2025-10-07 Papers

1/2

Paper 1

Paper2Video: Automatic Video Generation from Scientific Papers

Published: 2025-10-06

Link: http://arxiv.org/pdf/2510.05096

1. 📘 Topic and Domain: Automatic generation of academic presentation videos from research papers using AI agents, in the domain of computer vision and AI for research.

2. 💡 Previous Research and New Ideas: Based on prior work in slide generation and video synthesis, proposing the first comprehensive framework to generate complete academic presentations including slides, speech, talking head, and cursor movements.

3. ❓ Problem: The highly labor-intensive process of creating academic presentation videos (taking hours to produce 2-10 minute videos), which involves slide design, recording, and editing.

4. 🛠️ Methods: Developed PaperTalker, a multi-agent framework that integrates slide generation with layout refinement, subtitling, speech synthesis, cursor grounding, and talking-head rendering, while enabling parallel slide-wise generation.

5. 📊 Results and Evaluation: The system outperformed human-made presentations by 10% in PresentQuiz accuracy and achieved comparable ratings in user studies, evaluated using a new benchmark (Paper2Video) with 101 paired papers and presentations and four novel metrics (Meta Similarity, PresentArena, PresentQuiz, IP Memory).

Paper2Video: Automatic Video Generation from Scientific Papers

1/2

Paper 2

VChain: Chain-of-Visual-Thought for Reasoning in Video Generation

Published: 2025-10-06

Link: http://arxiv.org/pdf/2510.05094

1. 📘 Topic and Domain: Video generation with improved reasoning capabilities through chain-of-visual-thought framework.

2. 💡 Previous Research and New Ideas: Based on recent video generation models and large language/multimodal models, proposing a novel framework called VChain that combines the reasoning capabilities of multimodal models with video generation.

3. ❓ Problem: Current video generation models struggle to produce coherent sequences with logical state transitions and causal relationships, despite having good visual quality.

4. 🛠️ Methods: Uses a three-stage approach: Visual Thought Reasoning (generating key frames using GPT-4), Sparse Inference-Time Tuning (fine-tuning video generator on key frames), and Video Sampling.

5. 📊 Results and Evaluation: VChain significantly improved video generation quality across multiple metrics including physics, commonsense reasoning, and causal reasoning, achieving up to 62.12% improvement in causal reasoning compared to baselines.
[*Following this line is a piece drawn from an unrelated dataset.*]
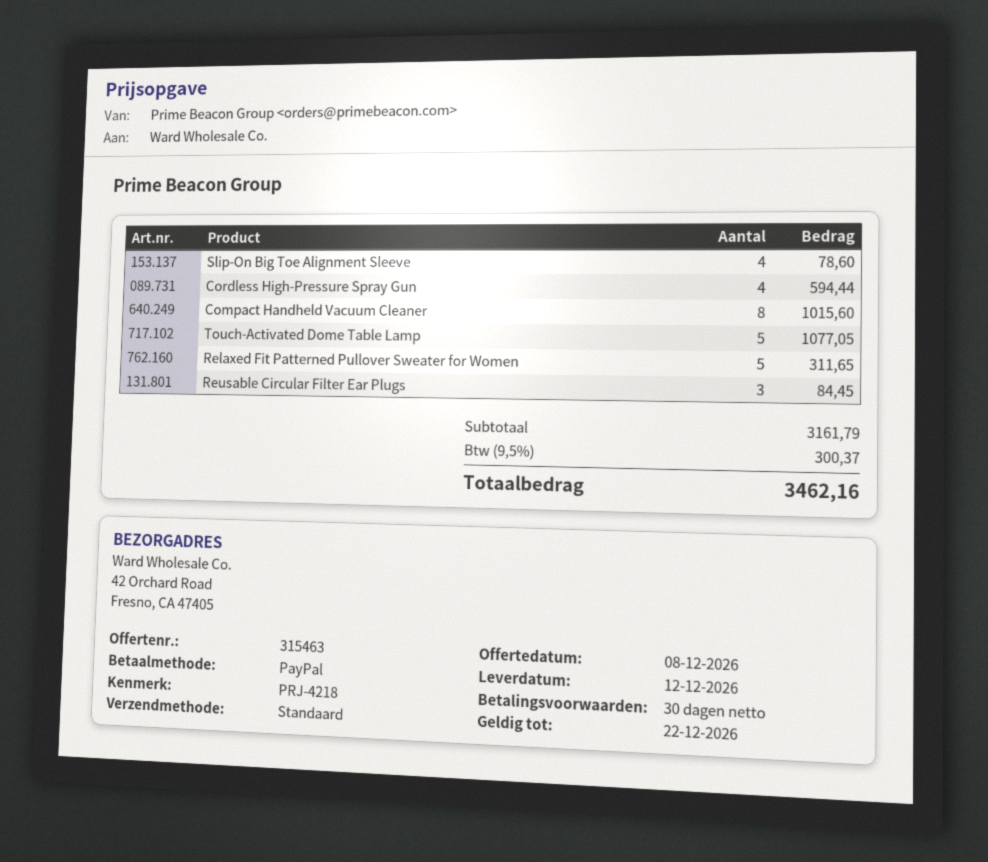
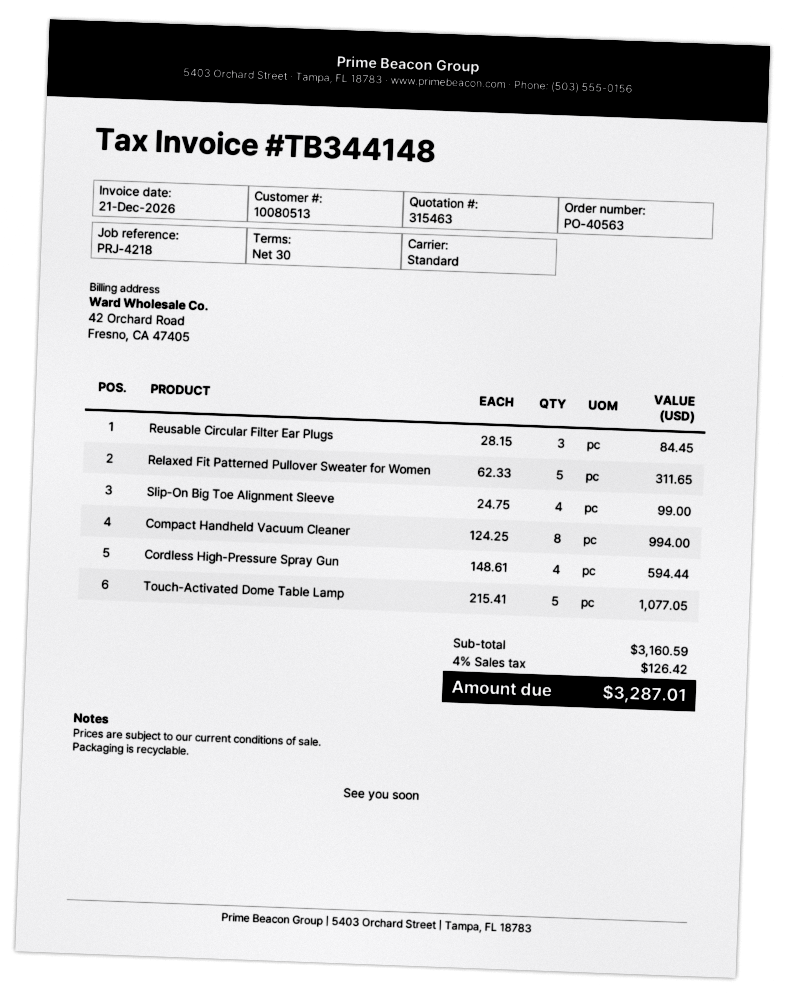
Slip-On Big Toe Alignment Sleeve: 4 for 78.60 -> 4 for 99.00
Compact Handheld Vacuum Cleaner: 8 for 1015.60 -> 8 for 994.00
subtotal: 3161.79 -> 3160.59
tax: 9.5% = 300.37 -> 4% = 126.42
total: 3462.16 -> 3287.01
VChain: Chain-of-Visual-Thought for Reasoning in Video Generation

1/2

Paper 3

Imperceptible Jailbreaking against Large Language Models

Published: 2025-10-06

Link: http://arxiv.org/pdf/2510.05025

1. 📘 Topic and Domain: The paper explores imperceptible jailbreaking attacks against Large Language Models (LLMs) using invisible Unicode variation selector characters.
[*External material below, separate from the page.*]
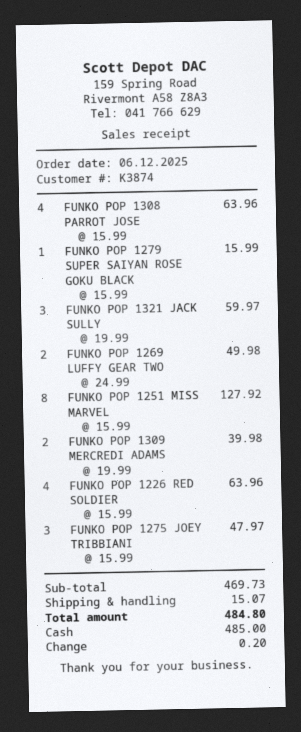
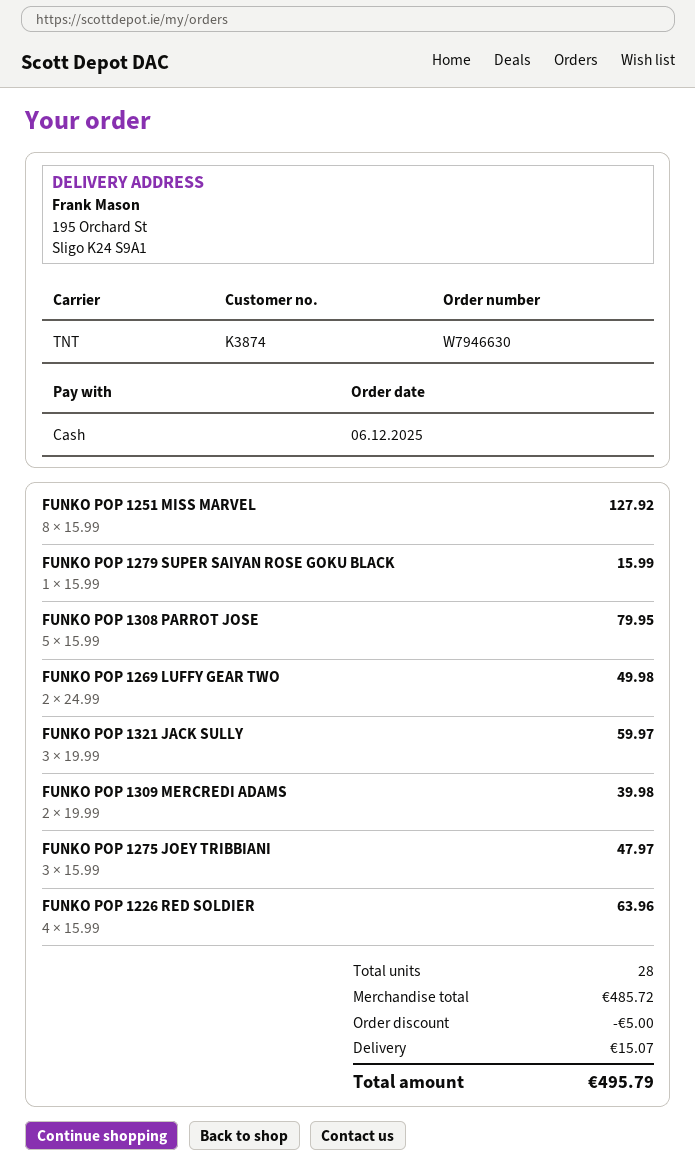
FUNKO POP 1308 PARROT JOSE: 4 x 15.99 = 63.96 -> 5 x 15.99 = 79.95
subtotal: 469.73 -> 485.72
discount: none -> 5.00
total: 484.80 -> 495.79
2. 💡 Previous Research and New Ideas: Previous research focused on visible jailbreak modifications, while this paper introduces a novel approach using invisible Unicode characters for the first time.
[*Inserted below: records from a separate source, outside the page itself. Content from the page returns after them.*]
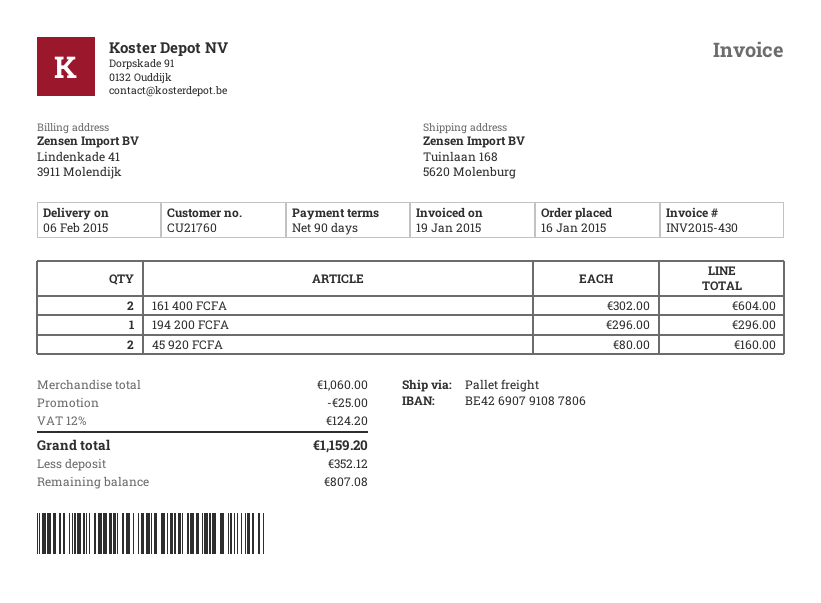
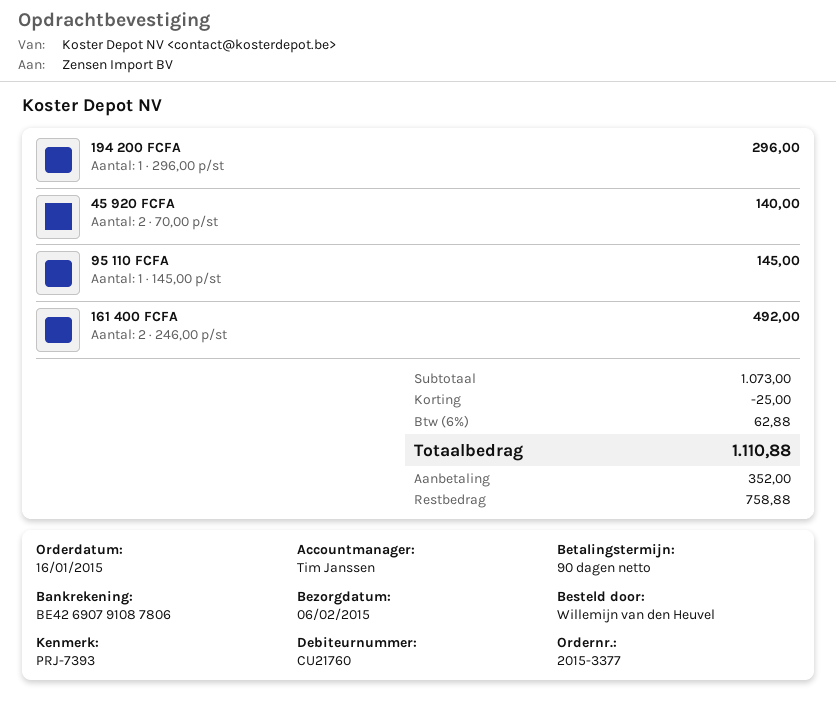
161 400 FCFA: 2 x 302.00 = 604.00 -> 2 x 246.00 = 492.00
45 920 FCFA: 2 x 80.00 = 160.00 -> 2 x 70.00 = 140.00
95 110 FCFA: none -> 1 x 145.00 = 145.00
subtotal: 1060.00 -> 1073.00
tax: 12% = 124.20 -> 6% = 62.88
total: 1159.20 -> 1110.88
deposit: 352.12 -> 352.00
balance: 807.08 -> 758.88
3. ❓ Problem: The paper addresses how to create effective jailbreak prompts without any visible modifications to malicious questions, making attacks harder to detect visually.

4. 🛠️ Methods: The authors propose a chain-of-search pipeline that optimizes invisible variation selector suffixes through multiple rounds of random search, reusing successful components to improve attack effectiveness.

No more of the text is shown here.